Da cosa sono partito per rileggere la Melancolia di Dürer? Dal centro, cioè dal problema cardinale dell’identità dell’angelo, la figura principale della scena, attorno a cui tutto sembra ruotare. Siccome esistono intere gerarchie e fenomenologie angeliche mi sono chiesto molto semplicemente: di che angelo si tratta? Aderisco all’opinione di Warburg: il volto non è triste, possiede una sua fierezza. Anzi per me il volto è semplicemente arrabbiato, irato, scuro per la rabbia. L’umore della bile nera, che produce, già per Aristotele, il carattere “malinconico” non coincide del tutto con il concetto moderno di tristezza/malinconia, ma si rivela un insieme di stati più sfumati e più profondi dove alla stasi si mescola una “quasi follia”. Perché questo angelo è arrabbiato? E ancora: perché è immoto?

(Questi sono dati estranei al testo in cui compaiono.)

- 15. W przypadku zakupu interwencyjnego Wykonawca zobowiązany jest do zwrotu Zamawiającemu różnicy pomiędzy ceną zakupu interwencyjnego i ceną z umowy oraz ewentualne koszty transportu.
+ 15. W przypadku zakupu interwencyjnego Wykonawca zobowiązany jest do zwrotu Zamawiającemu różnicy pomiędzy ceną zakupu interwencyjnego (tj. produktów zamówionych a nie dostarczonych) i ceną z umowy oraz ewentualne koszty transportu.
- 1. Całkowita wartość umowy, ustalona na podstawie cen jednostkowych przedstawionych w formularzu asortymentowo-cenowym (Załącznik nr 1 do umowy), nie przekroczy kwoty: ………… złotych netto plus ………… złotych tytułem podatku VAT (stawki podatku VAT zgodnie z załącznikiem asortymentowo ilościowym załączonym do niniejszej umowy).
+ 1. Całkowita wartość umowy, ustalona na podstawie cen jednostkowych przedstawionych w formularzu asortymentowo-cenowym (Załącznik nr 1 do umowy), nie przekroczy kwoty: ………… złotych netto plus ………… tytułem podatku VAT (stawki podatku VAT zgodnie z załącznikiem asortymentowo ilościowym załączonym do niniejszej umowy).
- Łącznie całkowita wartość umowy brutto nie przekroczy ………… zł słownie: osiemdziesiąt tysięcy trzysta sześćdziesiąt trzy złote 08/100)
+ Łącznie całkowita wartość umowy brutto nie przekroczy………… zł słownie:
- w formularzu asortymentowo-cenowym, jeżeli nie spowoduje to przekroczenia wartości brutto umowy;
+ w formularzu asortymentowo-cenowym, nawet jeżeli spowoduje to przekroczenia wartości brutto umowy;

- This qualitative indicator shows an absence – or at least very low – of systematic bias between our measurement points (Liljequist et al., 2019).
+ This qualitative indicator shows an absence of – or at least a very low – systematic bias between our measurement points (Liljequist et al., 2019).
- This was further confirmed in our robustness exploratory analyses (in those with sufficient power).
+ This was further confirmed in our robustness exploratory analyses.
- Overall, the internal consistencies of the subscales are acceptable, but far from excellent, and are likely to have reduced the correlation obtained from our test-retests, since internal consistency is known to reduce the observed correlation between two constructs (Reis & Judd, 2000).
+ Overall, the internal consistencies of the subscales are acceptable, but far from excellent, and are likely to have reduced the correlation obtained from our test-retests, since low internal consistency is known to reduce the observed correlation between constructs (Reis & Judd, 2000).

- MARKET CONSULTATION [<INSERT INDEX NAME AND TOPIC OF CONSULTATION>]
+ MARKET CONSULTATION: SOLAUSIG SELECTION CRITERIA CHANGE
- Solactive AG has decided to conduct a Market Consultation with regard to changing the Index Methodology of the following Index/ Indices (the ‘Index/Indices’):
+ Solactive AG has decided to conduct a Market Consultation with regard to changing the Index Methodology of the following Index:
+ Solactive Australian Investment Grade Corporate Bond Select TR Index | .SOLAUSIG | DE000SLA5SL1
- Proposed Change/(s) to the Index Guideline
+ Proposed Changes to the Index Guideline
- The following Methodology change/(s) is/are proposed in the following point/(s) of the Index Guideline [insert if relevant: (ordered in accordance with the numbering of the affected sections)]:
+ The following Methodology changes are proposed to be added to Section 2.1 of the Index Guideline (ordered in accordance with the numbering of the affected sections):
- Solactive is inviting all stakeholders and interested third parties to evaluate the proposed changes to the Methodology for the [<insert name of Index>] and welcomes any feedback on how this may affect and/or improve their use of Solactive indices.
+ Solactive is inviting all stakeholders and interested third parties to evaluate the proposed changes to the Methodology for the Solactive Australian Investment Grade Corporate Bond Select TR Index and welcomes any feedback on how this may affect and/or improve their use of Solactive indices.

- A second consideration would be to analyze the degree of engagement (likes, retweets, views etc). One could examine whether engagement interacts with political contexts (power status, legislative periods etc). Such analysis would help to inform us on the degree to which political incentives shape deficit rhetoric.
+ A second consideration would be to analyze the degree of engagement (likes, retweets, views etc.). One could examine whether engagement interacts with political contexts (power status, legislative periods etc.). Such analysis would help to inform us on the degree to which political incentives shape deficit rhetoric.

L’altra stranezza propria di quest’angelo infatti è data dal fatto che è seduto. Non compie alcuna operazione. Eppure è tipico degli angeli un perpetuo dinamismo tanto che si identificano ontologicamente con una precisa sacra funzione. Sono spiriti, non si stancano. Il loro nome indica il loro essere. L’angelo irato di Dürer invece non solo sta seduto e fermo ma mostra vicino alla sua persona altre immagini di stasi: attrezzi per lavorare il legno gettati per terra e un cane sonnacchioso, ad esempio. Che attributi possiede questa figura angelica? Un compasso, delle chiavi e un incensiere, anch’esso stranamente posto, quasi empiamente a terra! Un angelo misuratore. La “misurazione quale atto sacro e rituale è presente nell’immaginario angelico in quanto lo troviamo nelle tradizioni ebraiche relative a Metraton (Libro di Enoch, Talmud) quale potenza di vigilanza e sapienza, e lo troviamo in due importanti passi dell’Apocalisse di Giovanni. Prima nell’angelo che dà a Giovanni una canna per misurare l’atrio del Tempio: "Poi mi fu data una canna simile a una verga e mi fu detto: 'Alzati e misura il santuario di Dio e l'altare e il numero di quelli che vi stanno adorando' (Ap.11,1) in una precisa visione profetica di un 'tempo dei pagani' che calpestano la 'città santa'".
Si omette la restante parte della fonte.